Databricks — Unlocking the Archives: Turning Unstructured Documents into a Searchable Database for Groundwater Discovery¶
Summary¶
Databricks for Good partnered with MapAid
(a Stanford-founded nonprofit) and the Sudan Association for Archiving
Knowledge (SUDAAK) to turn ~700 scanned PDFs/TIFFs/JPGs (>5,000 pages) of
Sudanese geological surveys, well-drilling reports, and field studies into
a structured, searchable catalog that feeds MapAid's WellMapr groundwater
prediction models. The pipeline reframes OCR as a visual-understanding
problem rather than a text-extraction problem: pages are rendered as
images and sent directly to a multimodal model via Databricks AI
Functions (ai_query) for classification (Dewey Decimal
codes + Sudanese geographies + water-relevance flag), then water-flagged
documents are processed page-by-page with the
Foundation Model API for OCR
+ entity recognition, and finally re-summarised into JSON well/borehole
records via schema-constrained ai_query. A second AI model acts as a
judge inline in the pipeline scoring every
classification on accuracy / completeness / consistency. The whole thing
ships as a Databricks Asset Bundle
runnable with one command, orchestrated as a Lakeflow Job on serverless
compute. First production run: 654 documents / 5,570 pages classified
in <3 hours, 95% rated excellent/good by the automated judge,
~50% identified as water-relevant, 299 structured well/borehole
records extracted.
Key takeaways¶
- Reframe OCR as visual understanding. Decades-old scans, mixed English/Arabic, skewed pages, and handwritten field notes ruled out traditional text extraction. The team rendered every page as an image and sent it directly to a multimodal model — sidestepping OCR brittleness by treating the page as a picture the model can interpret rather than text it must extract (Source: sources/2026-05-11-databricks-unlocking-the-archives). Canonicalised in patterns/visual-first-document-extraction.

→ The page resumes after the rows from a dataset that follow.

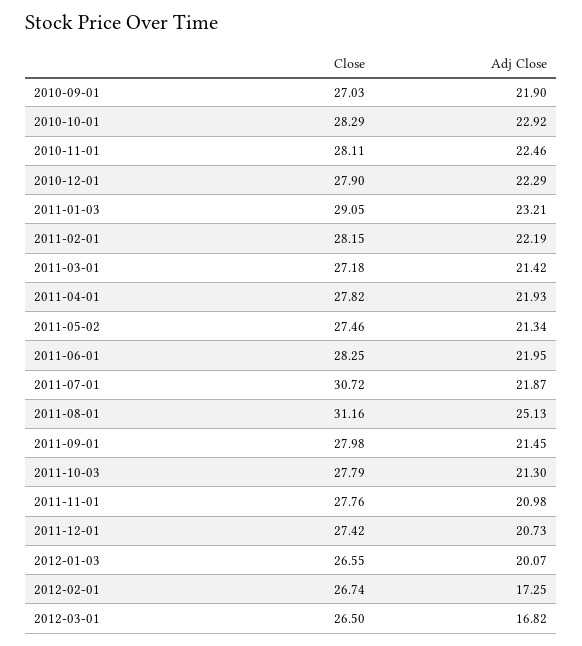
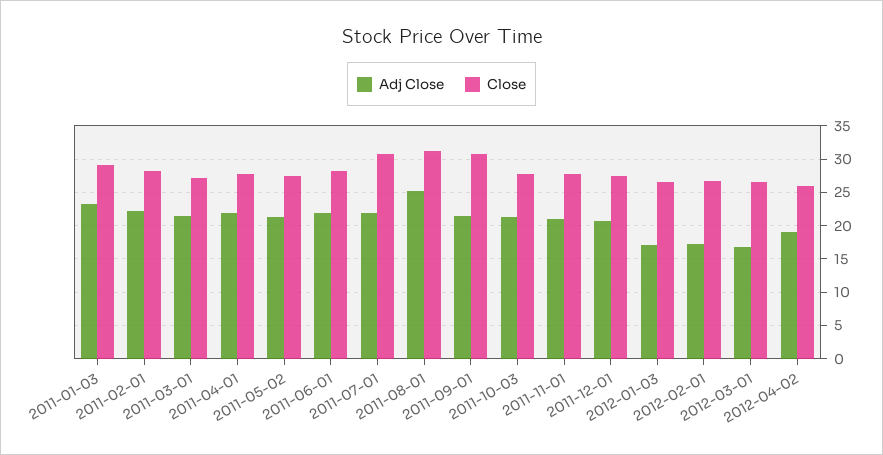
Close, 2010-09-01: 27.03 -> none
Adj Close, 2010-09-01: 21.9 -> none
Close, 2010-10-01: 28.29 -> none
Adj Close, 2010-10-01: 22.92 -> none
Close, 2010-11-01: 28.11 -> none
Adj Close, 2010-11-01: 22.46 -> none
Close, 2010-12-01: 27.9 -> none
Adj Close, 2010-12-01: 22.29 -> none
Close, 2011-09-01: 27.98 -> 31
Adj Close, 2012-01-03: 20.07 -> 17
Adj Close, 2012-04-02: none -> 19
Close, 2012-04-02: none -> 26

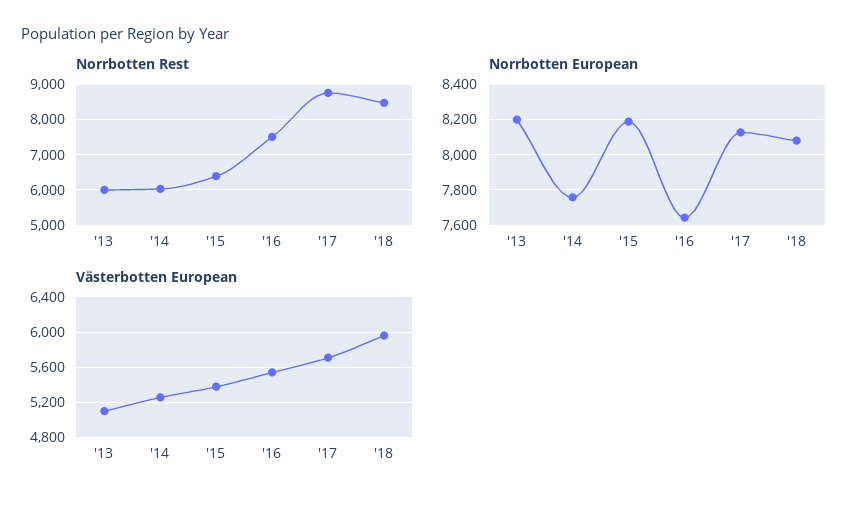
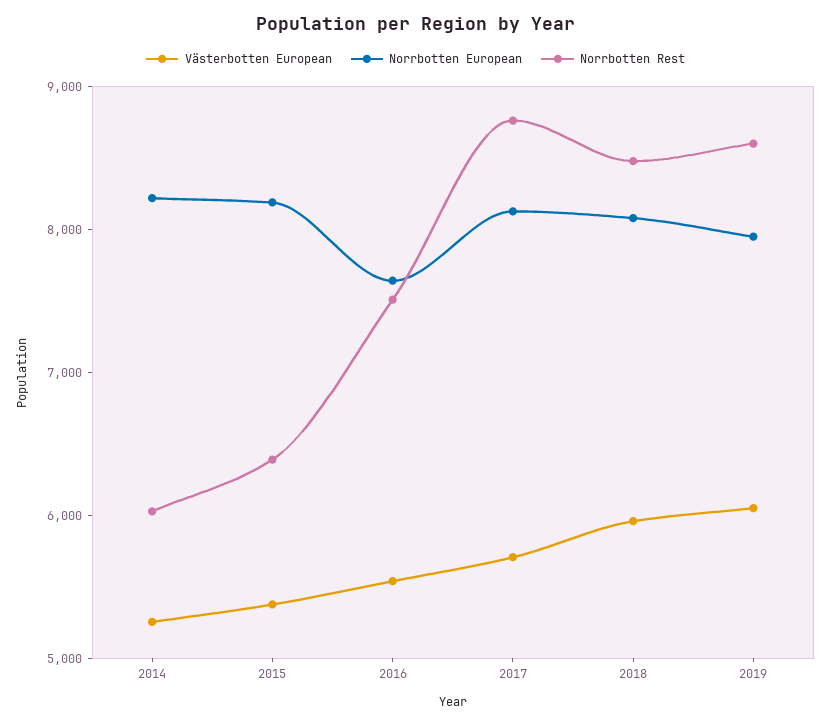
Norrbotten Rest, '13: 6000 -> none
Norrbotten European, '13: 8200 -> none
Norrbotten European, '14: 7750 -> 8200
Västerbotten European, '13: 5100 -> none
Västerbotten European, 2019: none -> 6000
Norrbotten European, 2019: none -> 8000
Norrbotten Rest, 2019: none -> 8600

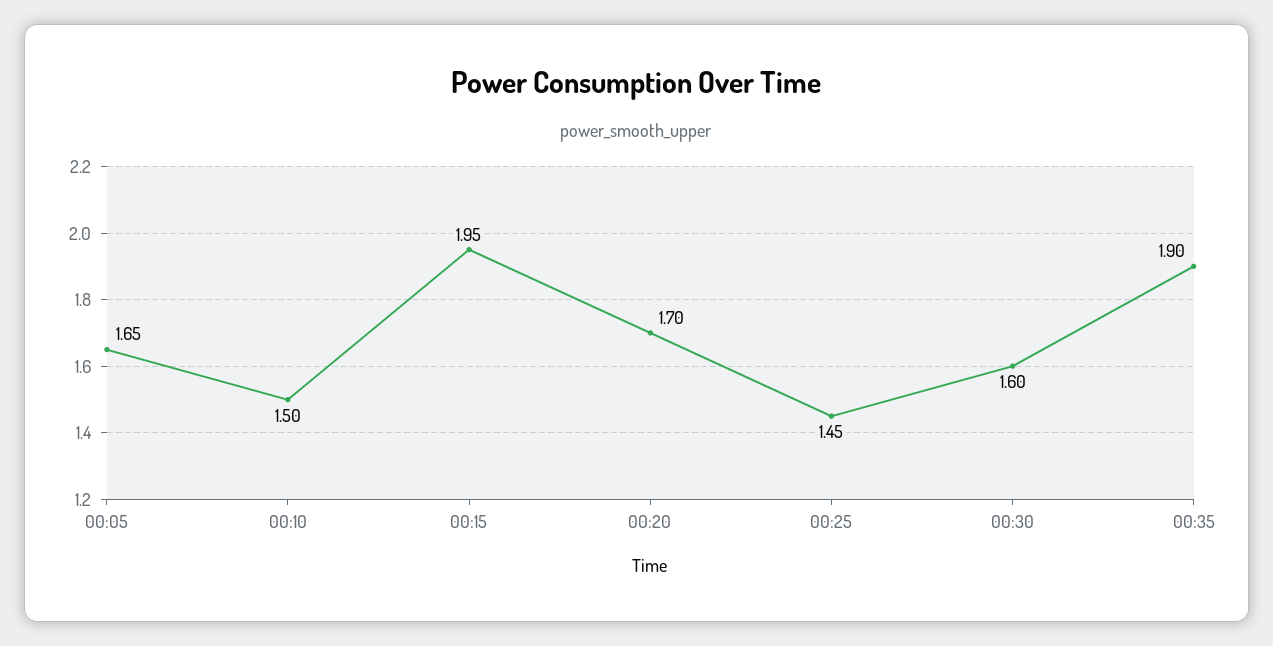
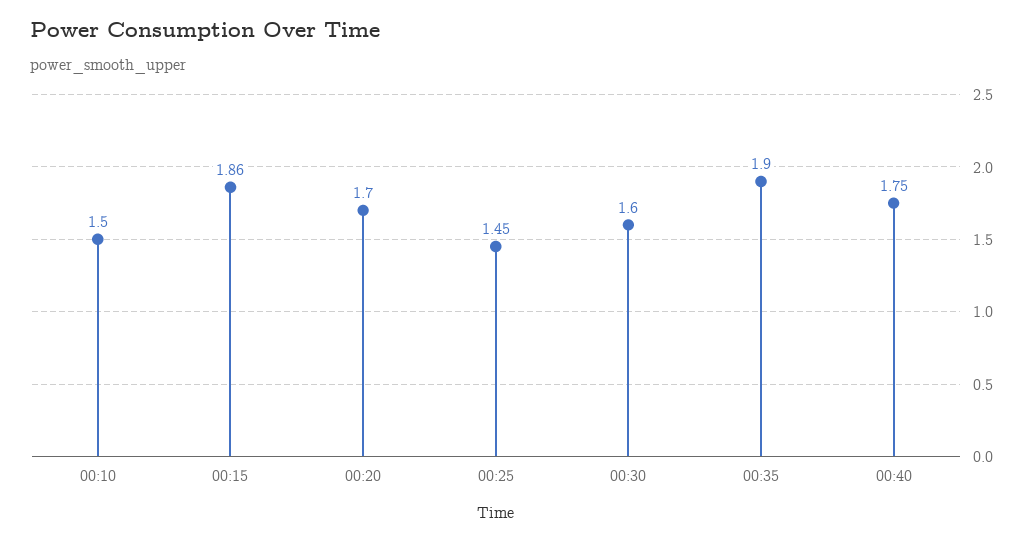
00:05: 1.65 -> none
00:15: 1.95 -> 1.86
00:40: none -> 1.75

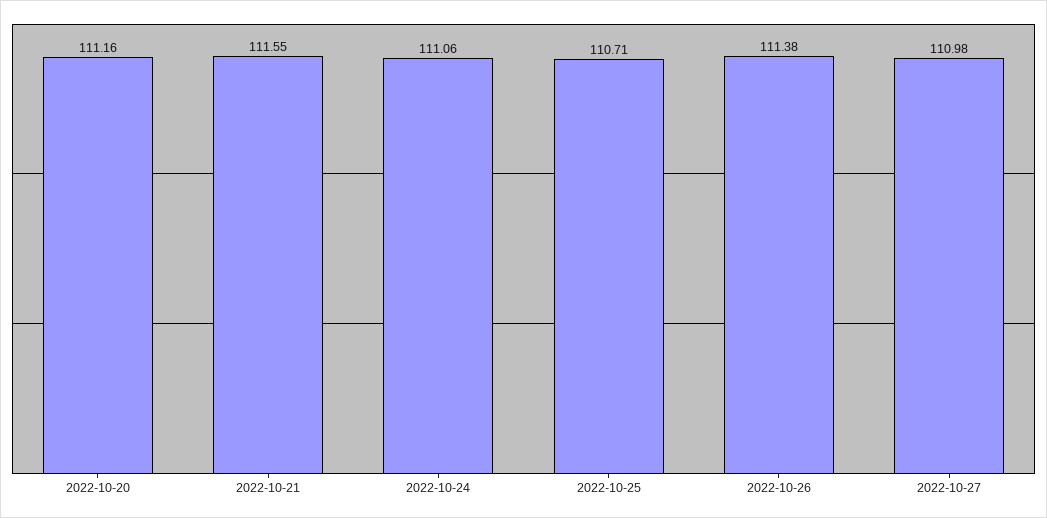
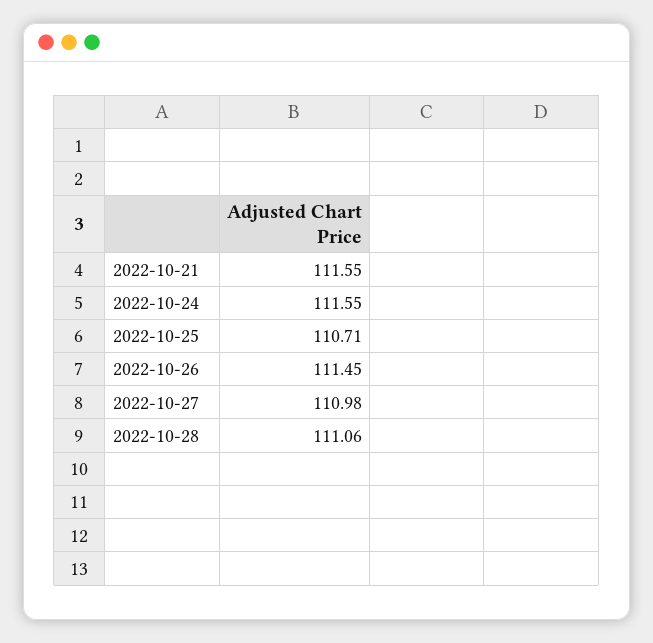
2022-10-20: 111.16 -> none
2022-10-24: 111.06 -> 111.55
2022-10-26: 111.38 -> 111.45
2022-10-28: none -> 111.06

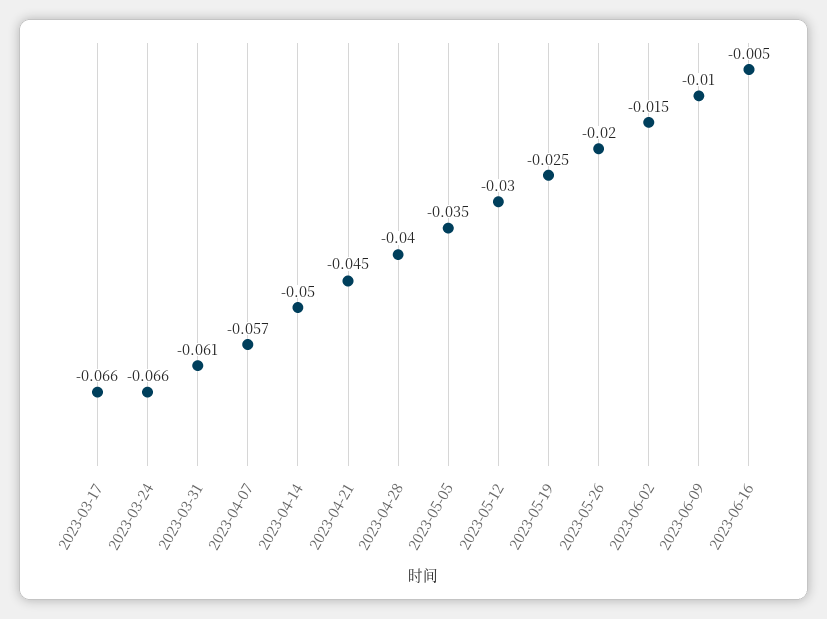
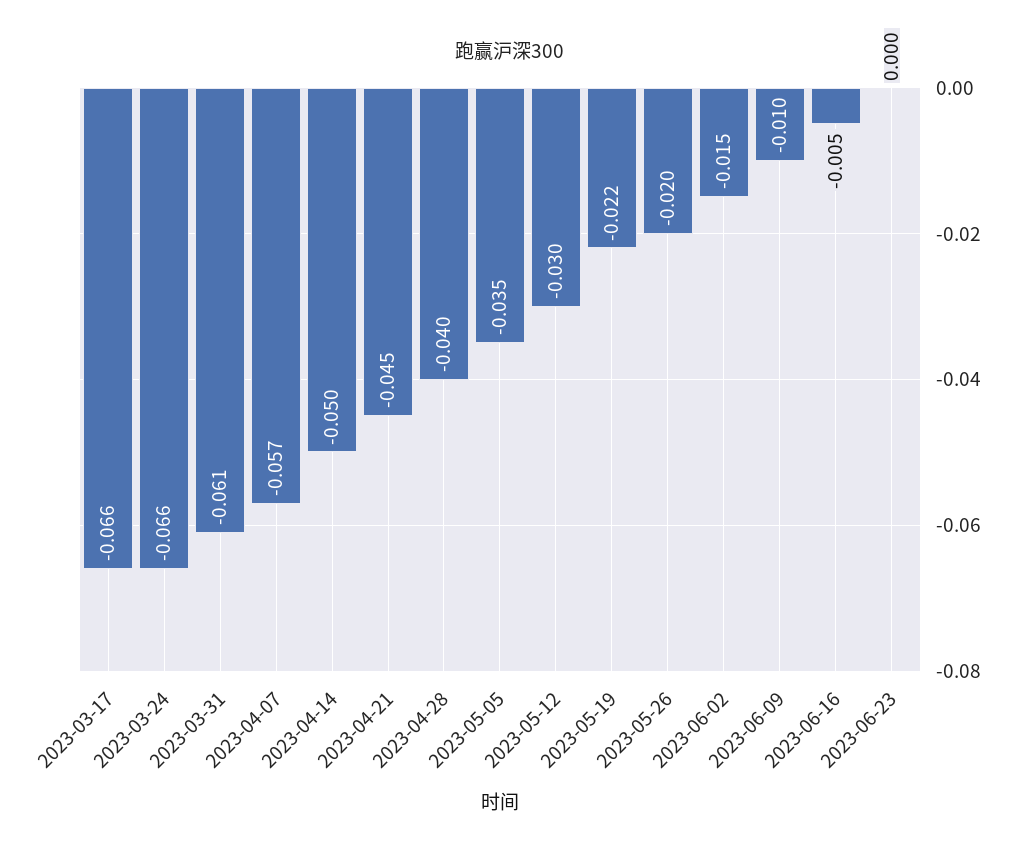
2023-05-19: -0.025 -> -0.022
2023-06-23: none -> 0

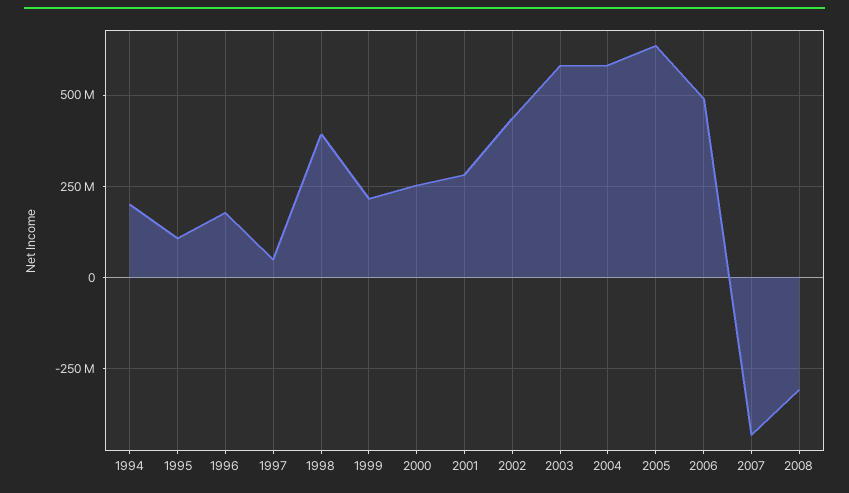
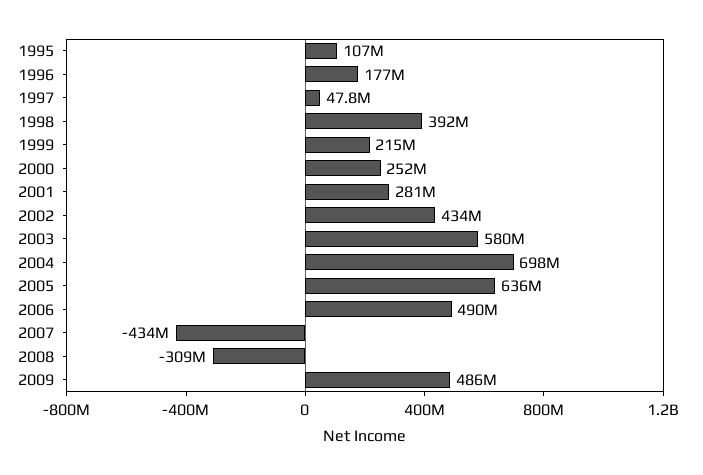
1994: 200000000 -> none
2004: 575000000 -> 698000000
2009: none -> 486000000

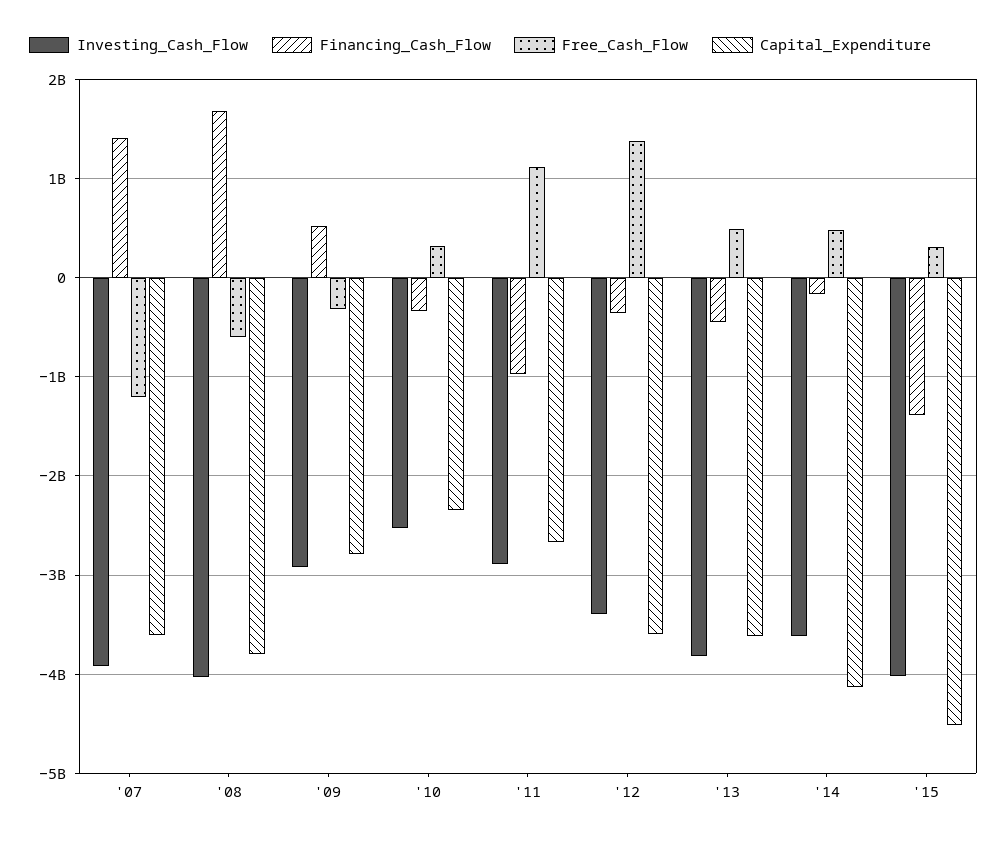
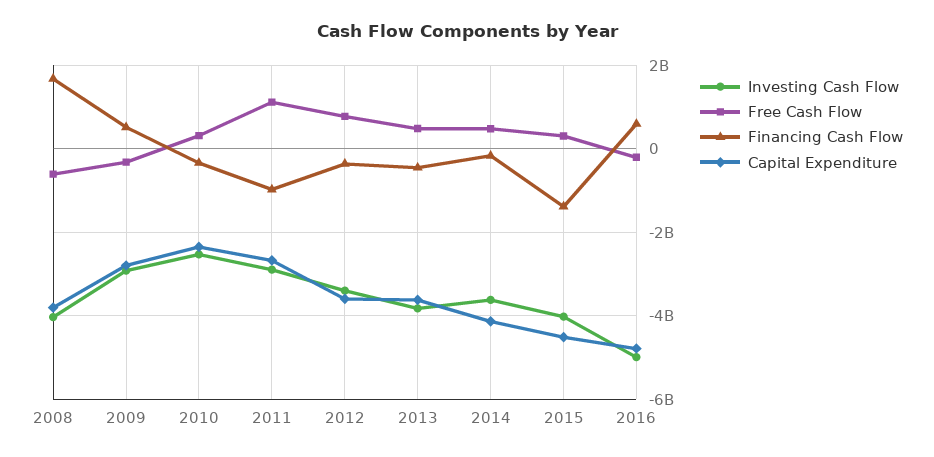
Investing_Cash_Flow, '07: -3900000000 -> none
Financing_Cash_Flow, '07: 1400000000 -> none
Free_Cash_Flow, '07: -1200000000 -> none
Capital_Expenditure, '07: -3600000000 -> none
Free_Cash_Flow, '12: 1400000000 -> 800000000
Investing_Cash_Flow, 2016: none -> -5000000000
Free_Cash_Flow, 2016: none -> -200000000
Financing_Cash_Flow, 2016: none -> 600000000
Capital_Expenditure, 2016: none -> -4800000000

- Intelligent sampling cuts cost ~70% without quality loss. Short documents are analysed in full; long documents are sampled from their most informative sections (title pages, introductions, conclusions). Page-level results aggregate up to document-level classifications. This reduced AI processing volume by >70% while preserving classification quality (Source: sources/2026-05-11-databricks-unlocking-the-archives). Canonicalised in concepts/intelligent-document-sampling.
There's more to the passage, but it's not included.